Post by Hari Seldon »

Boomers’ Spending, Like Other Generations’, Down Sharply
Baby boomers' self-reported average daily spending of $64 in 2009 is down sharply from an average of $98 in 2008. But baby boomers -- the largest generational group of Americans -- are not alone in pulling back on their consumption, as all generations show significant declines from last year. Generation X has reported the greatest spending on average in both years, and is averaging $71 per day so far in 2009, down from $110 in 2008.
So spending is down across generational lines. And cosnumer spending accounts for over 2/3rds of the khanomy. Twas high time US household savings rates rose. They borrowed and spent like no tomorrow from the future - a bill the millenials and their children will be saddled with. Some 70% of boomers - likely the luckiest,wealthiest and most pampered generation coming in - will retire into insufficient savings, a good fraction into outright poverty.

Blogger Mish writes:
Boomer Statistics

* $400 Billion: Amount that will come out of annual U.S. consumption as thrifty boomers push savings rate from 1% to nearly 5%.

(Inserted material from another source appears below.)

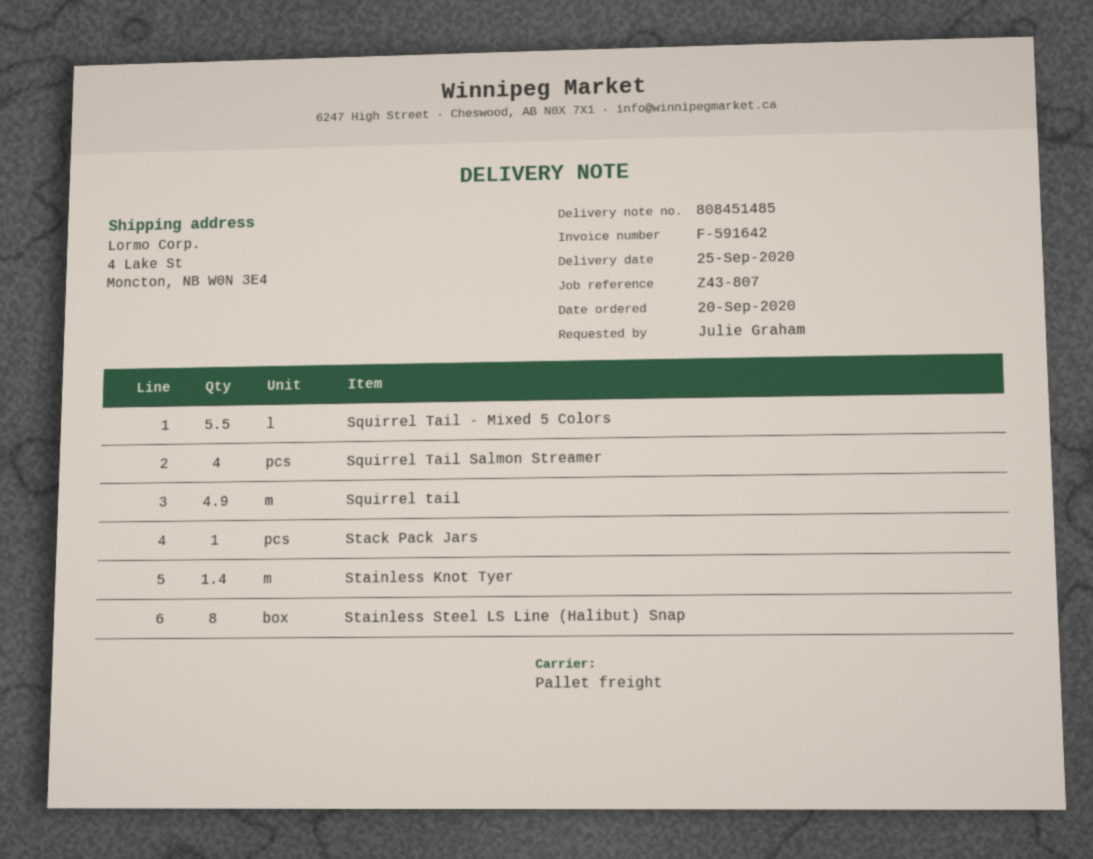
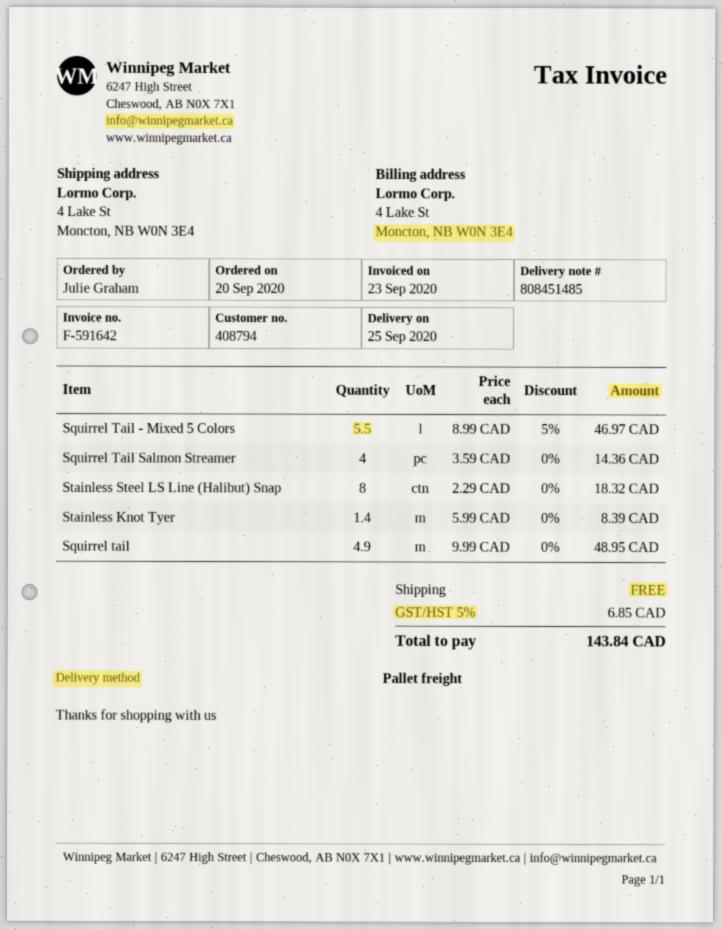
Stack Pack Jars: 1 -> none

* 47%: Boomers share of national disposable income in 2005 before the bubble burst. Boomers contributed only 7% to national savings.

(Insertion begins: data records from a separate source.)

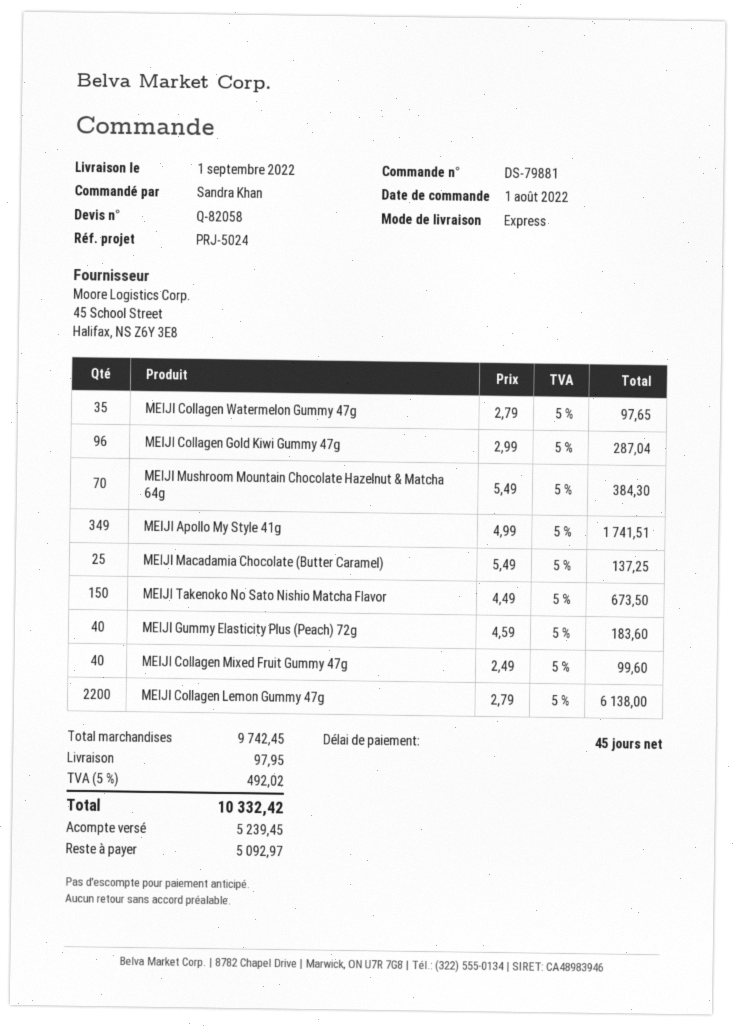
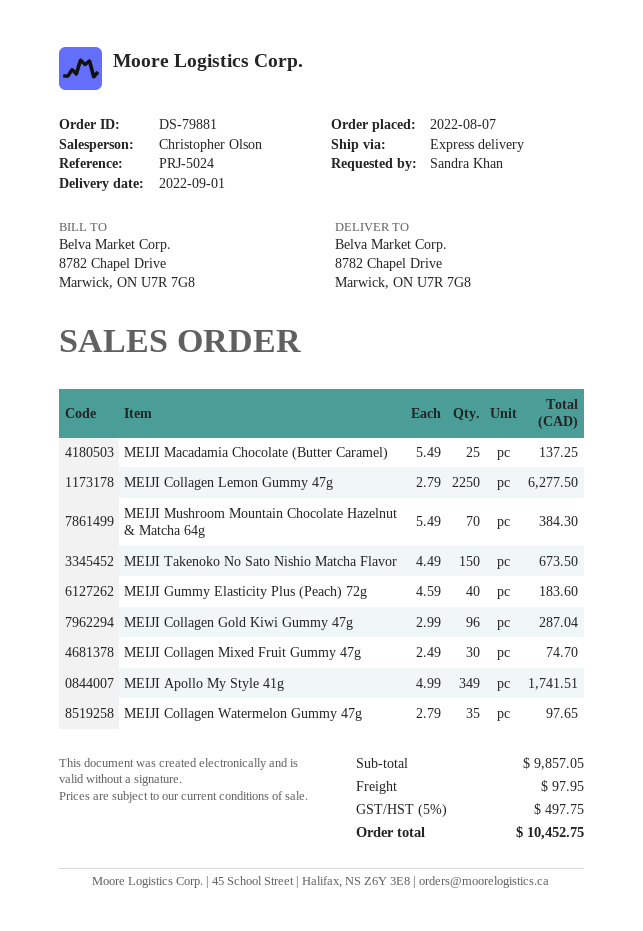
order date: 2022-08-01 -> 2022-08-07
MEIJI Collagen Mixed Fruit Gummy 47g: 40 x 2.49 = 99.60 -> 30 x 2.49 = 74.70
MEIJI Collagen Lemon Gummy 47g: 2200 x 2.79 = 6138.00 -> 2250 x 2.79 = 6277.50
subtotal: 9742.45 -> 9857.05
tax: 5% = 492.02 -> 5% = 497.75
total: 10332.42 -> 10452.75

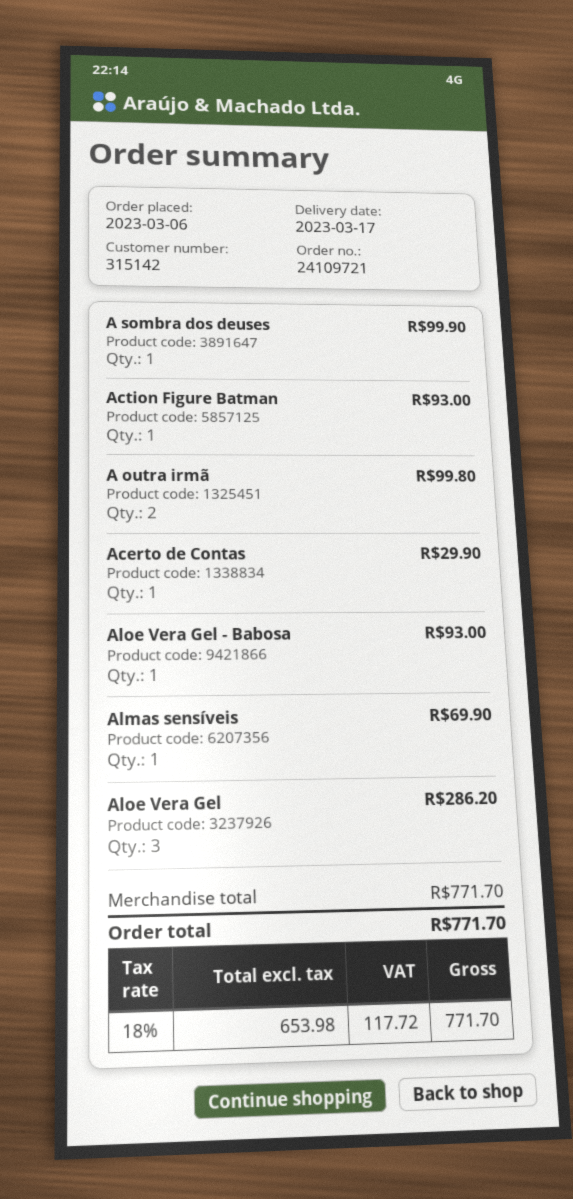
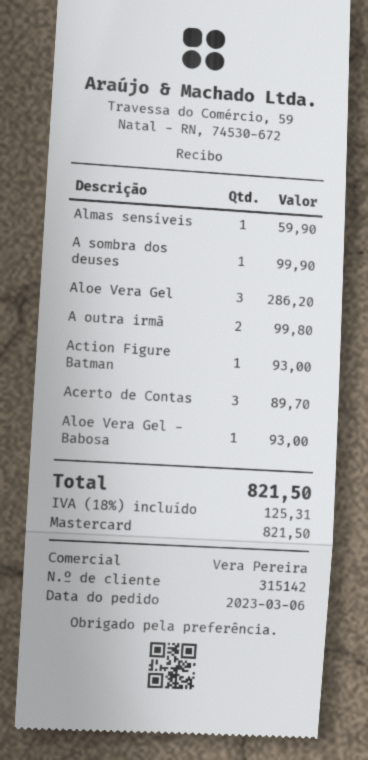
Acerto de Contas: 1 for 29.90 -> 3 for 89.70
Almas sensíveis: 1 for 69.90 -> 1 for 59.90
tax: 18% = 117.72 -> 18% = 125.31
total: 771.70 -> 821.50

* 2.4%: Forecasted GDP growth over the next three decades as boomers ratchet back. GDP has grown 3.2% a year since 1965.

* 69%: Portion of boomers aged 54 to 63 who are financially unprepared for retirement.

* 78%: Boomers' share of GDP growth during the bubble years of 1995 to 2005


Those stats are from a McKinsey study, and there is nothing remotely inflationary about boomer demographics.
So where is all this heading? What does it portend for the khanomy going fwd? What happens to the rosy valuations upon which the current stock mkt is holding up?
Baby boomers have pulled back considerably on their spending this year, but they are not alone in doing so. Gallup finds significant declines among all generations in average reported daily spending in 2009 compared to 2008. Given that consumer spending is the primary engine of the U.S. economy, it's not clear how much the economy can grow unless spending increases from its current low levels. But spending may not necessarily be the best course of action for baby boomers as they approach retirement age and prepare to rely on Social Security and their retirement savings as primary sources of income. Indeed, the two generations consisting largely of retirement-age Americans consistently show the lowest levels of reported spending.
Interestingly, US Treasuries might do well in the melee. US households edged out PRC as the largest buyers of US debt. The piddly 2.5% returns on UST look attractive indeed considering that all other asset classes have crashed through the floor. The stock mkt, currently artificially propped up wil soon crash too, IMHO.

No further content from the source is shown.